Sep 30, 2015; Cincinnati, OH, USA; Cincinnati Reds starting pitcher Anthony DeSclafani throws against the Chicago Cubs in the second inning at Great American Ball Park. Mandatory Credit: David Kohl-USA TODAY Sports
Sep 30, 2015; Cincinnati, OH, USA; Cincinnati Reds starting pitcher Anthony DeSclafani throws against the Chicago Cubs in the second inning at Great American Ball Park. Mandatory Credit: David Kohl-USA TODAY Sports /

One of the many questions facing the Cincinnati Reds as we inch closer to the start of the 2016 season is: what on earth will the starting rotation look like? Gone are the days when the Reds had one of the strongest pitching staffs in the game, as four of their five starters from 2014 have been traded, opening up the door for the organization’s many talented young arms. With spring training right around the corner, let’s take a look at all of the candidates and their odds of making the club.

The locks

Anthony DeSclafani: In his first full big-league season, DeSclafani was the only Reds pitcher to start and finish the year in the rotation. Pitching in 184.2 innings over 31 starts, he went 9-13 with a 4.05 ERA (3.67 FIP), while striking out 7.4 batters against 2.7 walks per nine innings.
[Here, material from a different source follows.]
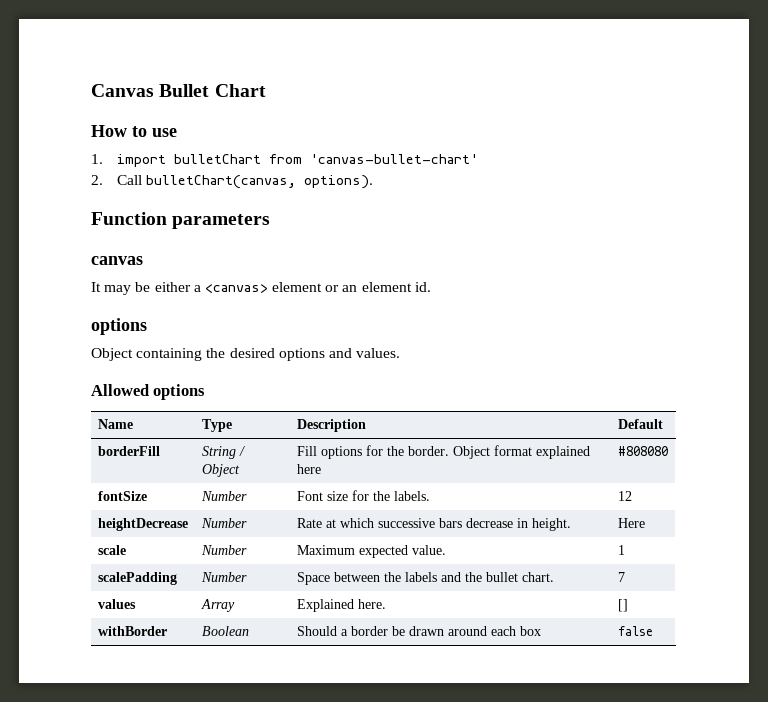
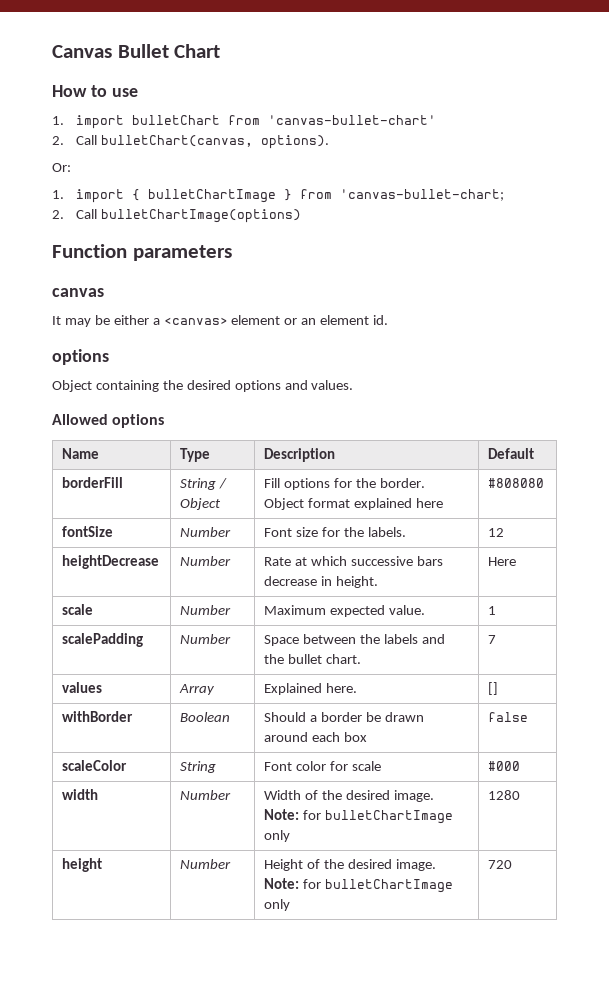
(374, 182) none -> [52,163,71,172] [52,189,504,203] [52,209,301,223] // Or: // 1. import { bulletChartImage } from 'canvas-bullet-chart; // 2. Call bulletChartImage(options)
(653, 631) none -> [62,760,128,771] [180,761,217,773] [264,761,382,771] [488,761,521,771] [62,789,99,800] [180,790,232,800] [264,790,435,802] [264,809,454,824] [264,830,291,842] [488,790,521,800] [62,858,103,872] [180,859,232,869] [264,859,437,871] [264,878,454,893] [264,899,291,911] [488,860,513,869] // scaleColor | String | Font color for scale | #000 // width | Number | Width of the desired image. Note: for bulletChartImage only | 1280 // height | Number | Height of the desired image. Note: for bulletChartImage only | 720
As the starter with the most experience on the team (36 starts), he opens as the early favorite to be the club’s No. 1 guy in 2016.

Raisel Iglesias: In a 2015 season void of things to be positive about, the Cuban rookie was one of the few bright spots, dominating from the month of August onward. Now in his second season, it won’t be a matter of whether Iglesias makes the starting rotation, but whether he or DeSclafani toes the rubber on Opening Day.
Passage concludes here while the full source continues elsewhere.